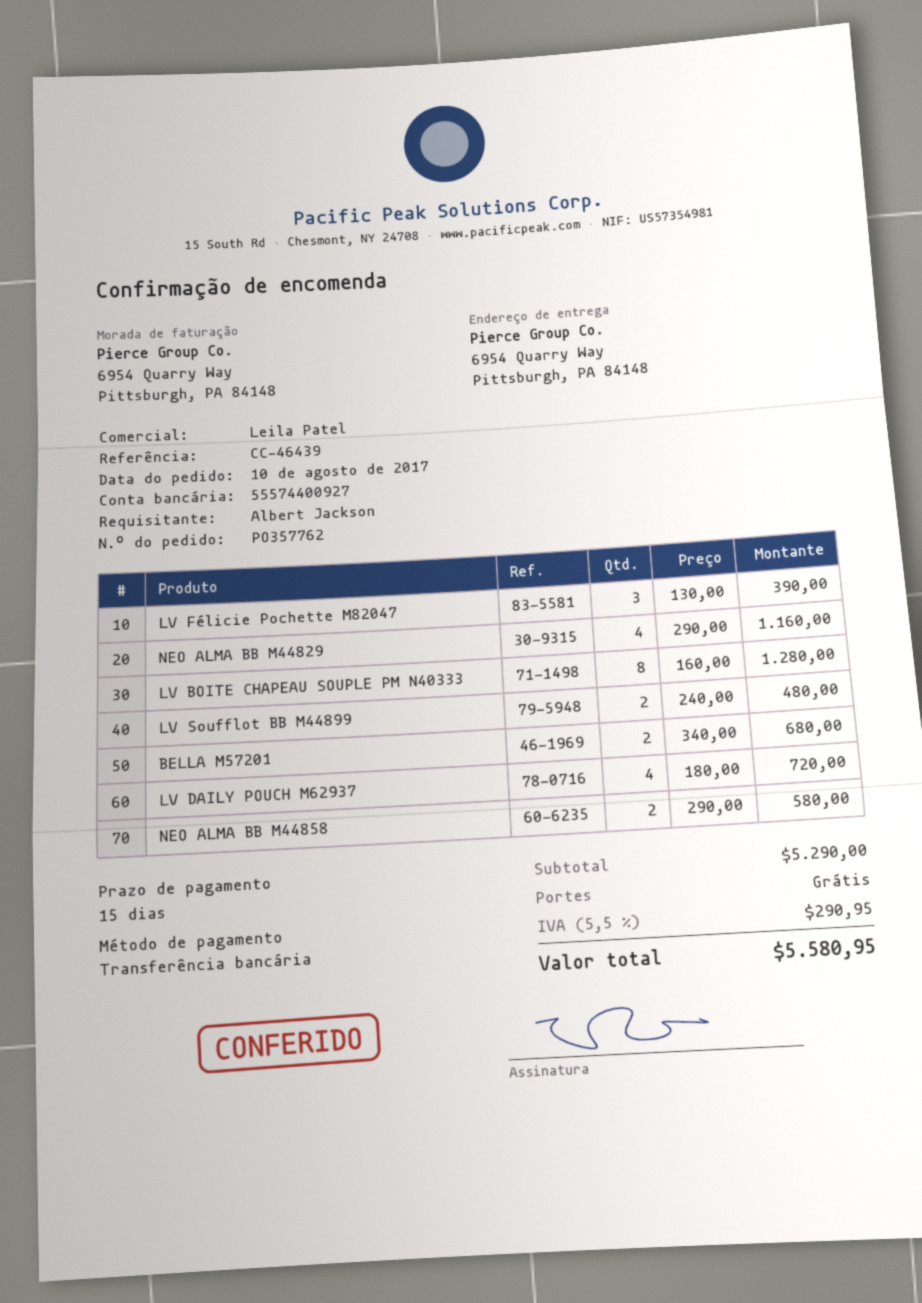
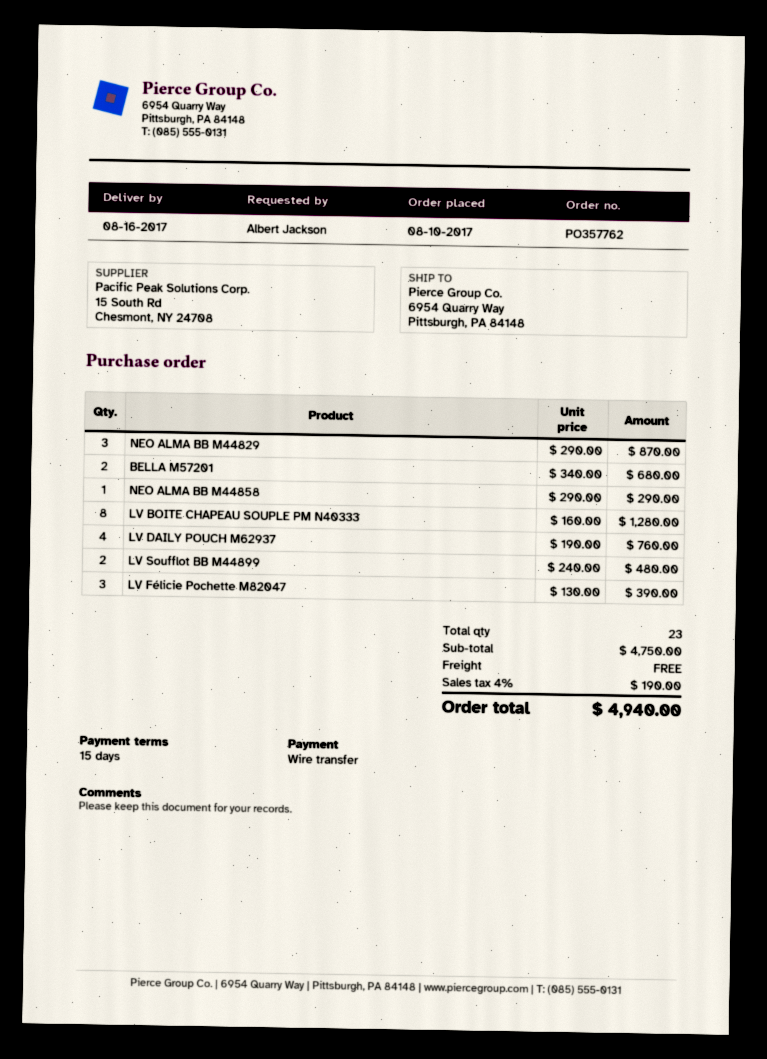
NEO ALMA BB M44829: 4 x 290.00 = 1160.00 -> 3 x 290.00 = 870.00
LV DAILY POUCH M62937: 4 x 180.00 = 720.00 -> 4 x 190.00 = 760.00
NEO ALMA BB M44858: 2 x 290.00 = 580.00 -> 1 x 290.00 = 290.00
subtotal: 5290.00 -> 4750.00
tax: 5.5% = 290.95 -> 4% = 190.00
total: 5580.95 -> 4940.00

☆ ☆ ☆

The answer must be an exact copy of the records above, with the pictures left out.

NEO ALMA BB M44829: 4 x 290.00 = 1160.00 -> 3 x 290.00 = 870.00
LV DAILY POUCH M62937: 4 x 180.00 = 720.00 -> 4 x 190.00 = 760.00
NEO ALMA BB M44858: 2 x 290.00 = 580.00 -> 1 x 290.00 = 290.00
subtotal: 5290.00 -> 4750.00
tax: 5.5% = 290.95 -> 4% = 190.00
total: 5580.95 -> 4940.00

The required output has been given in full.